LOT.194
土佐派
源平合戦図屏風
〈作家・作品について〉
「祇園精舎の鐘の声……」の書き出しで知られる、平安時代末期に栄華をほこった平家と、鎌倉幕府を興す源氏の戦いを描いた『平家物語』は、琵琶法師の語りを通じて貴族から庶民にまで広まり、鎌倉時代以降のさまざまな芸術分野に多くの影響を与えた。
絵画においても、南北朝・室町時代に六曲一双形式が成立し、屏風全体を使った大画面の屏風絵が発展すると、『平家物語』に材をとった作品が盛んに制作されるようになった。
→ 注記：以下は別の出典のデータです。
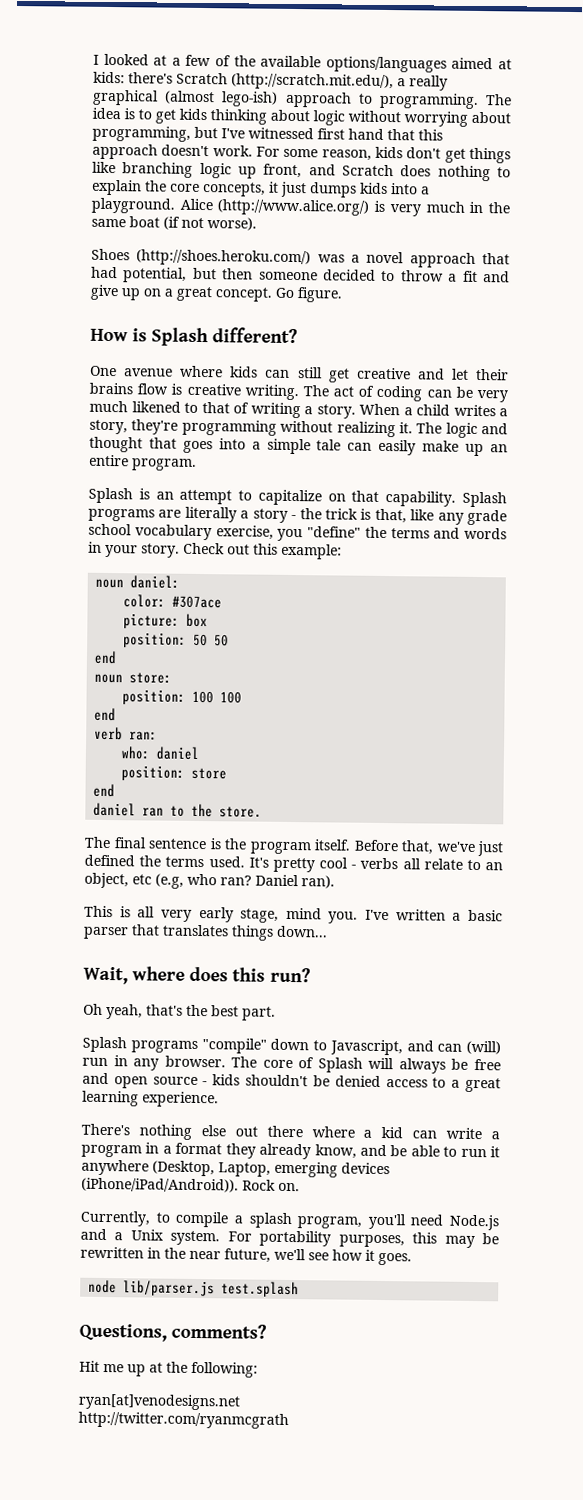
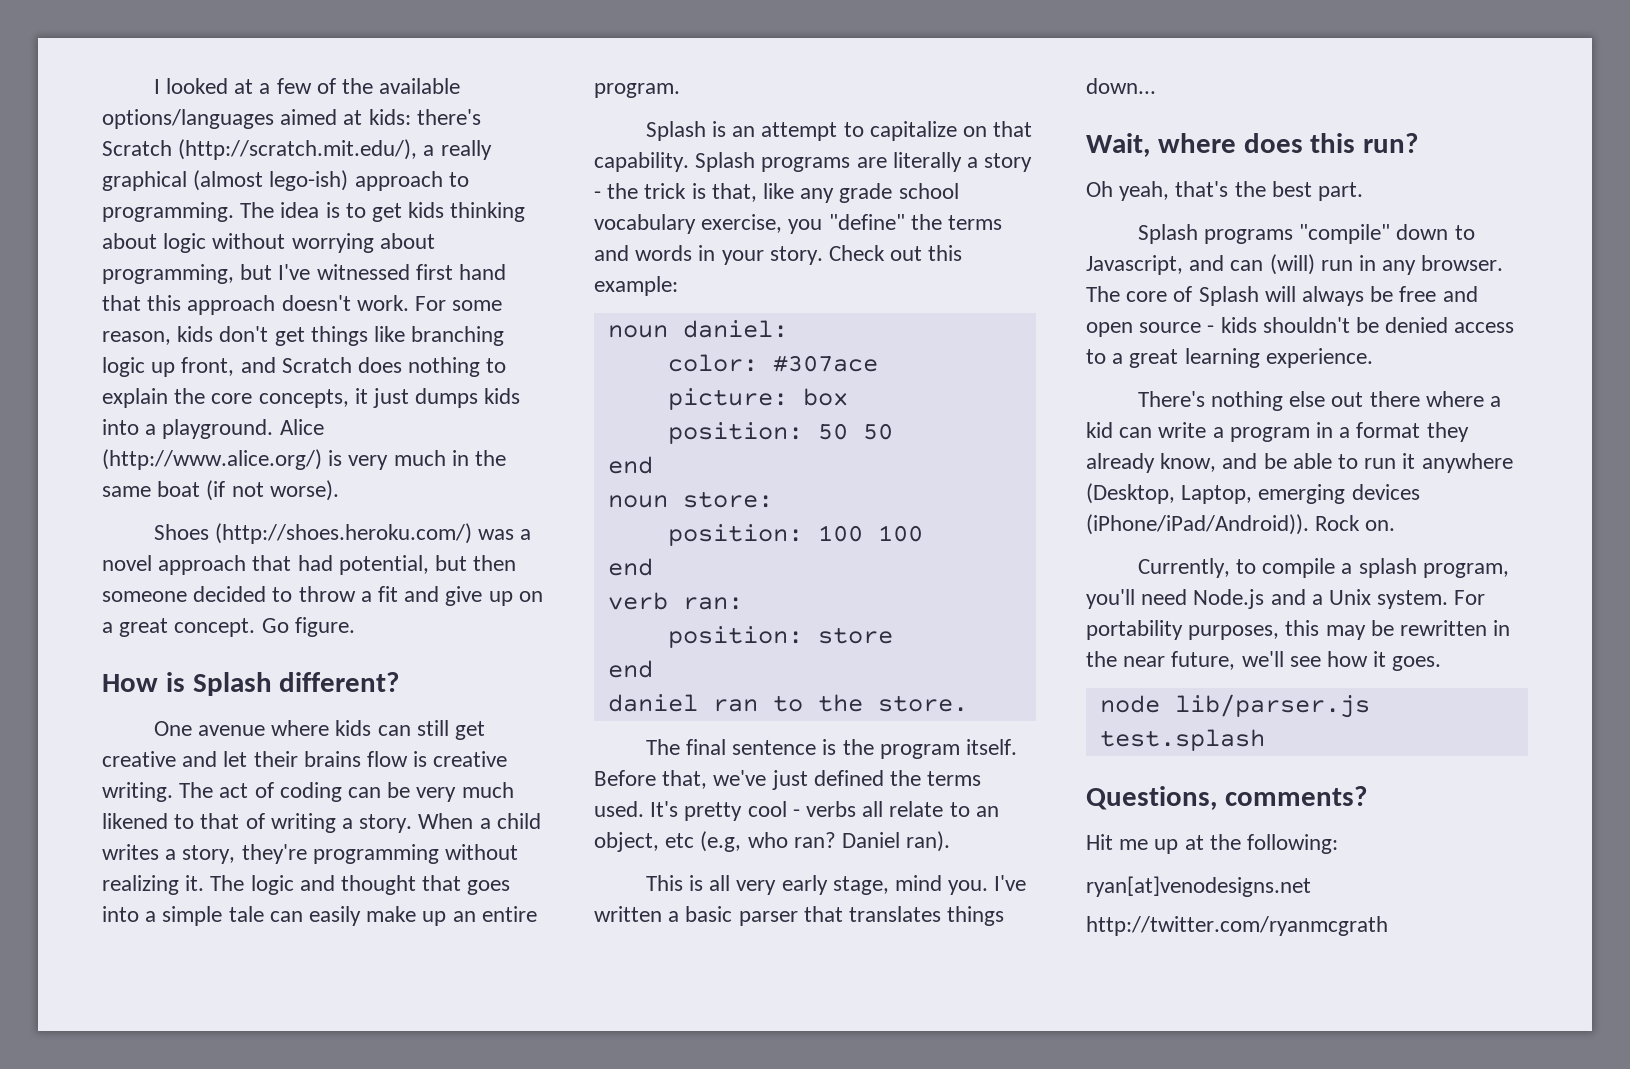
[121,746,201,761] // who: daniel -> (743, 603) none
とくに合戦の場面が好まれたために、現在それらは『源平合戦図』とも呼ばれている。
現存する源平合戦図屏風に多いのが、名高い「一の谷の戦い」と「屋島の戦い」を右隻・左隻に表した一双のもので、今回出品作はその典型的な作例のひとつである。
本作では、両合戦に関わるさまざまな場面が金雲からのぞき、『平家物語』で語られるエピソードを細やかに描くとともに、大画面でくり広げられる戦場のスペクタクルが表現される。
右隻で中央に大きく描かれるのは平氏が福原に置いた陣屋で、大部屋と庭に武者たちが集い、右上の建物には御簾の奥に坐す安徳天皇と、控える母の建礼門院と祖母の二位尼、総大将の平宗盛の姿が見える。
その陣屋の右側では、源氏の主力が攻め入る生田の戦いなどが展開する一方、画面上方からは平氏の陣営の裏手に向かう源義経や弁慶らが姿を現わす。猟師の親子の案内で断崖の上に出た義経たちは、絶壁を馬で駆け下る「鵯越の逆落とし」で敵の意表をついた。
挟み撃ちにされた平氏は敗走し、画面左側では「敦盛」の場面が表される。源氏方の熊谷直実が敵を探していると、馬に乗って海に入る平氏の武者を見つけて「敵に背を向けるのは卑怯である」と呼びかけ、武者が陸に引き返す。この後、直実は武者が16 歳の少年であった平敦盛と知り、憐れに思い助命しようとするが、他の源氏の武者に囲まれたなかでは逃げられないと泣く泣く討ち取る、『平家物語』の名場面の一幕につづく。
左隻の屋島の戦いでは、画面右上から左下にかけての対角線にそって、海上に逃れた平氏と浜辺に迫る源氏が対峙し、陸の金地と海の群青の対比が鮮やかに彩られる。
画面中央部にあるのは、平家方から女官が乗った小舟が現れて、竿の先につけた扇の的を射させようとする「扇の的」の場面で、両軍が注目するなか、弓の名手・那須与一が矢を放ち、見事に扇を射抜いた瞬間が表される。そのほかにも義経の弓流しなど『平家物語』の各エピソードが配され、物語に則りながら各場面が大画面のなかでひとまとまりとなって、ダイナミックな合戦図が展開する。
本作は、江戸時代の宮廷絵師を務めた、温雅で精緻な画風をもつ土佐派の絵師の手によるものと見られ、鎧の細部まで描きこまれた描写なども見逃せない。
壮大な構成と緻密な表現が融合した本作は、源平合戦の世界を味わうことのできる、充実した優品といえよう。